Она намазала ломоть хлеба маслом, а поскольку продолжала при этом размахивать руками, то столкнула сыр с разделочного стола.
Тут Сельма замерла и смотрела сверху на упаковку сыра так, будто она была какой-то драгоценностью и разбилась на тысячу осколков.
Я шагнула к ней и подняла с пола сыр. Заглянула снизу ей в глаза. Сельма была еще выше, чем большинство других взрослых, и ей было тогда около шестидесяти; из моей перспективы — длинная, как каланча, и древняя, как исторический памятник. Она казалась мне такой высокой, что могла видеть — так я считала — соседнюю деревню, и такой старой, что участвовала в сотворении мира.
Даже отсюда снизу, на расстоянии метра от глаз Сельмы, я смогла увидеть: ночью за ее веками разыгрывалось что-то роковое.
Сельма откашлялась.
— Только никому не говори, — тихо сказала она, — но я боюсь, что ночью видела во сне окапи.
Тут пропала вся моя сонливость.
— А ты уверена, что это в самом деле был окапи?
— А кто же это еще мог быть, — сказала Сельма, — окапи ведь трудно перепутать с другим животным.
— Можно и перепутать, — сказала я, — ведь это мог быть кто-нибудь из крупного рогатого скота, неправильно составленный жираф, причуда природы, а полосы и ржаво-рыжий цвет в ночи не разглядишь, ведь все очень смутно.
— Но это же чушь, — сказала Сельма, потирая себе лоб. — Это же полная чушь и суеверие, Луиза.
Она положила на хлеб ломтик сыра, сложила бутерброд пополам и втиснула в мой ланч-бокс.
— Ты заметила время, когда тебе это приснилось?

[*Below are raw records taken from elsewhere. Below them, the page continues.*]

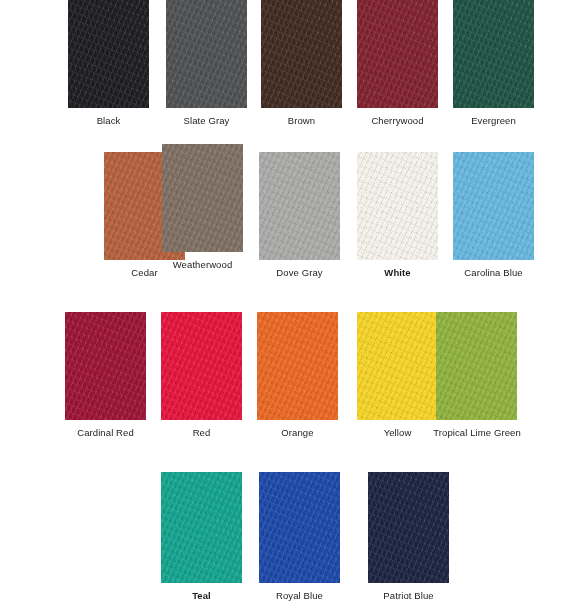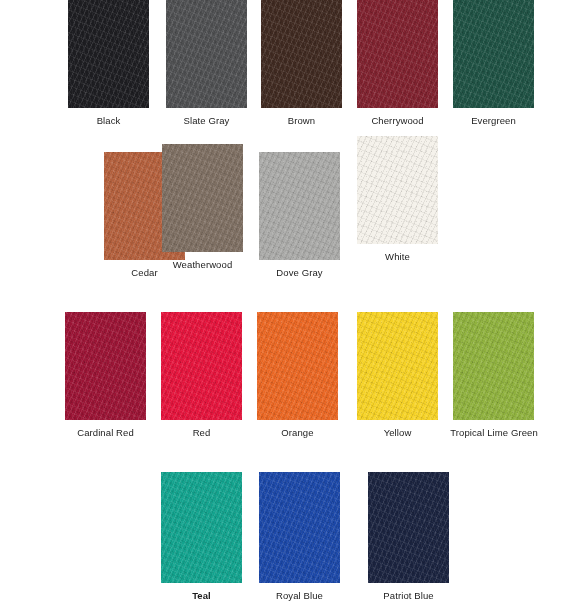"White" div.swatch-cell { font-weight: none -> bold; top: 136px -> 152px }
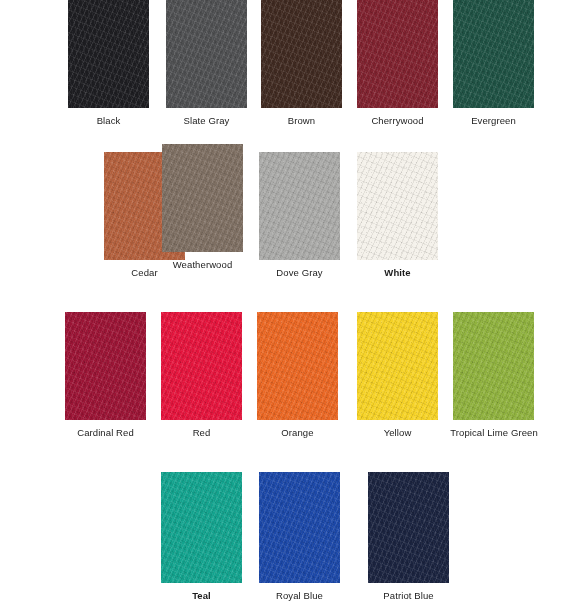"Carolina Blue" div.swatch-cell { html: none -> <div> <div></div> <div>Carolina Blue</div> </div> }
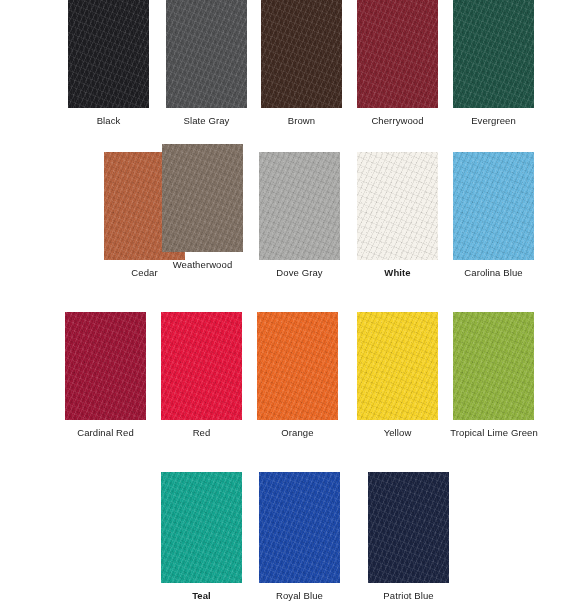"Tropical Lime Green" div.swatch-cell { left: 453px -> 436px }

— В три часа, — сказала Сельма. Она вскочила в испуге, когда картина с окапи отдалилась от нее, села в кровати, окончательно проснувшись, уставилась на свою ночную рубашку, в которой только что стояла во сне на ульхеке, а потом взглянула на будильник. Было три часа ночи.
— Наверное, нам не следует принимать это всерьез, — сказала Сельма, но сказала это как комиссар полиции в телевизоре, не желающий принимать всерьез анонимное письмо.
Она всунула ланч-бокс в мой школьный ранец. Я уже собиралась спросить ее, нельзя ли мне остаться дома, раз такие обстоятельства.
— Разумеется, в школу ты все равно пойдешь, — заявила Сельма. Она-то всегда знала, о чем я думаю, как будто мои мысли вывешивались у меня над головой гирляндами из букв. — Никакие сны не должны отвлекать тебя от учебы.
— А можно, я Мартину расскажу? — спросила я.